• **How to complete this task**
Among the records that follow, find each line holding the word "nytimes" and copy it.

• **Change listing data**
┄┄┄┄┄┄

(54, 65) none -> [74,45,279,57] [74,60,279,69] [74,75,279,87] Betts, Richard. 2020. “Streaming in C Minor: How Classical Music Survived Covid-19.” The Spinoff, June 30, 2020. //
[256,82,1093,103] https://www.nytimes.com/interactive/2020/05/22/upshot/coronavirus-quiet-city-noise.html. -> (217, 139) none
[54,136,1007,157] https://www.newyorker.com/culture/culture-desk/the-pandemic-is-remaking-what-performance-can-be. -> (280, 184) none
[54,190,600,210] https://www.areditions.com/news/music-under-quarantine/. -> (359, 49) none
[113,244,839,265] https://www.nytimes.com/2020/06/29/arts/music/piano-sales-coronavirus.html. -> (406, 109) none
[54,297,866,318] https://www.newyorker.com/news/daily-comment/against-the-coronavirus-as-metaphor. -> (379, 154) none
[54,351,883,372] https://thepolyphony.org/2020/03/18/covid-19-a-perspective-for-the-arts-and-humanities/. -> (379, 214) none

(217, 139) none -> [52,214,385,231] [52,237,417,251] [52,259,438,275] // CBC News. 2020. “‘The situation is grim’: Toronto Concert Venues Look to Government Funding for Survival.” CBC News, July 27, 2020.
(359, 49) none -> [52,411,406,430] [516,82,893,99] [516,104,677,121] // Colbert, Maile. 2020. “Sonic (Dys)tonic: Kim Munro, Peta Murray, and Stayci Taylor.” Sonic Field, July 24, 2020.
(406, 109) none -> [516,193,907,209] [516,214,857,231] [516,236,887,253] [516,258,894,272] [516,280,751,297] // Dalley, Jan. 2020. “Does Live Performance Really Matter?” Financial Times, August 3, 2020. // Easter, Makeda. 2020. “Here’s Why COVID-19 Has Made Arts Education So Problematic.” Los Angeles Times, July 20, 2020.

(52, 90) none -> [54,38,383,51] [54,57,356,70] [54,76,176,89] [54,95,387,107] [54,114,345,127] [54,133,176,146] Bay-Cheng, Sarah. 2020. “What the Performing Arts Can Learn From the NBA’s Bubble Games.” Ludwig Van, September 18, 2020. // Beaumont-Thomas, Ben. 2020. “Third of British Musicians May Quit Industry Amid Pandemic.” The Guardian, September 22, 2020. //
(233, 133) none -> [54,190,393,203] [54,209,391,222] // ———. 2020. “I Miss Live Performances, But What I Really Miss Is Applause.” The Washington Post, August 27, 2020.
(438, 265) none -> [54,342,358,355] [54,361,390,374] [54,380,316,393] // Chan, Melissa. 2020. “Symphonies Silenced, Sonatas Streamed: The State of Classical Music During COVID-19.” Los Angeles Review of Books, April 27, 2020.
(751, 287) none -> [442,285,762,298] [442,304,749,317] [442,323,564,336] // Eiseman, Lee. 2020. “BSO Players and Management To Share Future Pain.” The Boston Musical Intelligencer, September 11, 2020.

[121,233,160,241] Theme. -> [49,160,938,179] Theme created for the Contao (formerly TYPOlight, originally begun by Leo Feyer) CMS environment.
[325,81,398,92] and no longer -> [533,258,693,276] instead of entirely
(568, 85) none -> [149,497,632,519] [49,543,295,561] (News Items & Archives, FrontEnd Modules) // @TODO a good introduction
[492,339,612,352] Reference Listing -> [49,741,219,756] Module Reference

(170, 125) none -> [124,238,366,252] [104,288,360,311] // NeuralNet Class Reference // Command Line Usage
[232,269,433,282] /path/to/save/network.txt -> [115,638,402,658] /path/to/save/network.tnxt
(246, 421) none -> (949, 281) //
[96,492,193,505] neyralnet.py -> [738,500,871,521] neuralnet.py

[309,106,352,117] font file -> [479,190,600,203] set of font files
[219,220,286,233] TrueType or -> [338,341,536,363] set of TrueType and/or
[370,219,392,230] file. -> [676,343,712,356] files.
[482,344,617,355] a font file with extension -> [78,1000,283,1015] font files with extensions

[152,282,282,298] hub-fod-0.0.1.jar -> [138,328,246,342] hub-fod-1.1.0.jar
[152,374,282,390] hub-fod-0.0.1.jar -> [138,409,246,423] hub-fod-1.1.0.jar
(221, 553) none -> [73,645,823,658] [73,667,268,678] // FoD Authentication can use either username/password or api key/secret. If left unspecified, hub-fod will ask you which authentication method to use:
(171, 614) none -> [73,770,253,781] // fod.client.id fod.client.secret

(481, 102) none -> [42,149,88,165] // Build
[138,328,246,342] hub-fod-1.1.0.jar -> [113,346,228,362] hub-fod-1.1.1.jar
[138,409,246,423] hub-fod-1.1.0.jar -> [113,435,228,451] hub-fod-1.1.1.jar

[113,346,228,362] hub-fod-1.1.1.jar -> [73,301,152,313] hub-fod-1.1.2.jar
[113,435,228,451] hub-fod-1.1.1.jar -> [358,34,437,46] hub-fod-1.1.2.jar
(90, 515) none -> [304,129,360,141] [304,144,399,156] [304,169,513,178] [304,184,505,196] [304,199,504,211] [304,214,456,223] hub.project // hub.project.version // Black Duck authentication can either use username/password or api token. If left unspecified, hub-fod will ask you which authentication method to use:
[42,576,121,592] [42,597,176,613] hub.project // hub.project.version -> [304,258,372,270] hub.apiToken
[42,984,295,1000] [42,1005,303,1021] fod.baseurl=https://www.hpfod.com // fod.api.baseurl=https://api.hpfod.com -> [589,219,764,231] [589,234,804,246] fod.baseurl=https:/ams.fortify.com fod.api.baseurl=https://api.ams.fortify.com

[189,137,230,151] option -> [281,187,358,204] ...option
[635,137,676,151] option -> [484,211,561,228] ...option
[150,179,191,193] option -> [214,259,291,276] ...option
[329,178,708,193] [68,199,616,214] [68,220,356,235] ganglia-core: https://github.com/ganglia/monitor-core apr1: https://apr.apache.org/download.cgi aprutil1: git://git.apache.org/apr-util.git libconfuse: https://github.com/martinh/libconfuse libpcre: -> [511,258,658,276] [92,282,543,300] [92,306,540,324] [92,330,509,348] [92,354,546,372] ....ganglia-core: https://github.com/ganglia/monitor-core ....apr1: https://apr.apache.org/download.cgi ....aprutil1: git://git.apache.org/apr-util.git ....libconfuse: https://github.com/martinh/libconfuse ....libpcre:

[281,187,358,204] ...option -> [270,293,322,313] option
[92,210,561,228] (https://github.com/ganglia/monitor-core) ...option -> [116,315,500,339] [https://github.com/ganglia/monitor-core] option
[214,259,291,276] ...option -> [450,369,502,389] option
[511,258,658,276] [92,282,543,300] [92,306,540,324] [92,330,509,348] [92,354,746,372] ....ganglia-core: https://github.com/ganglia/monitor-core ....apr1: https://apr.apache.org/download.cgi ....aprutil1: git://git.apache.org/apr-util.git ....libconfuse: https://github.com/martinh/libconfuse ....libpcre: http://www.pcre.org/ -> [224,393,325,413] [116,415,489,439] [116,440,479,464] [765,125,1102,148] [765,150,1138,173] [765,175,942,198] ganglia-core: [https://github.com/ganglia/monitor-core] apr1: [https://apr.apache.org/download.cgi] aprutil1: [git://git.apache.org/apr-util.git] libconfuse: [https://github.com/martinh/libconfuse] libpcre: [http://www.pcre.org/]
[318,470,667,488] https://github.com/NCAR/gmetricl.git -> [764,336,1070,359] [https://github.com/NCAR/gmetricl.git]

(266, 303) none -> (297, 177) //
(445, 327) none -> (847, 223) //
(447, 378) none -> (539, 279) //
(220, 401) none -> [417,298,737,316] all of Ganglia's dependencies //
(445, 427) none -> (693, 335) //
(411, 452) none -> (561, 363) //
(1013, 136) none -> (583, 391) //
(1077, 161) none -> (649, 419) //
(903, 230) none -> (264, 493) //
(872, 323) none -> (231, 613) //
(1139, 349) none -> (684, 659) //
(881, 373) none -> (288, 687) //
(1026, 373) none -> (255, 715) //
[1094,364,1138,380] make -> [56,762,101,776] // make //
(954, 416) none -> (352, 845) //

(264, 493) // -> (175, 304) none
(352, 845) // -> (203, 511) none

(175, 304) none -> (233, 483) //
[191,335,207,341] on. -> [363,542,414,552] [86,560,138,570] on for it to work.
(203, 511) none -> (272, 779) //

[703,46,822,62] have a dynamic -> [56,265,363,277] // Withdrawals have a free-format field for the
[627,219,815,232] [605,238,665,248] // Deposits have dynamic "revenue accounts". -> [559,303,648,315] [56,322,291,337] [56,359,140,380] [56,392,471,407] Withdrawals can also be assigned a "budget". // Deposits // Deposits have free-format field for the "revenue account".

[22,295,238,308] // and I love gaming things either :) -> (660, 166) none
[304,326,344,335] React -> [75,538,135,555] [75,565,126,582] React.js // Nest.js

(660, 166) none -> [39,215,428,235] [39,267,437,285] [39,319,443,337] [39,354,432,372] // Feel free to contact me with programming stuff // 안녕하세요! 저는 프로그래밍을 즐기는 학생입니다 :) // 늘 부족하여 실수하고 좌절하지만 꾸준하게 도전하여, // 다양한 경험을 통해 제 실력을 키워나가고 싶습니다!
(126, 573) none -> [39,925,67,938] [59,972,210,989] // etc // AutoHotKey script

┄┄┄┄┄┄

• **Task response**
[256,82,1093,103] https://www.nytimes.com/interactive/2020/05/22/upshot/coronavirus-quiet-city-noise.html. -> (217, 139) none
[113,244,839,265] https://www.nytimes.com/2020/06/29/arts/music/piano-sales-coronavirus.html. -> (406, 109) none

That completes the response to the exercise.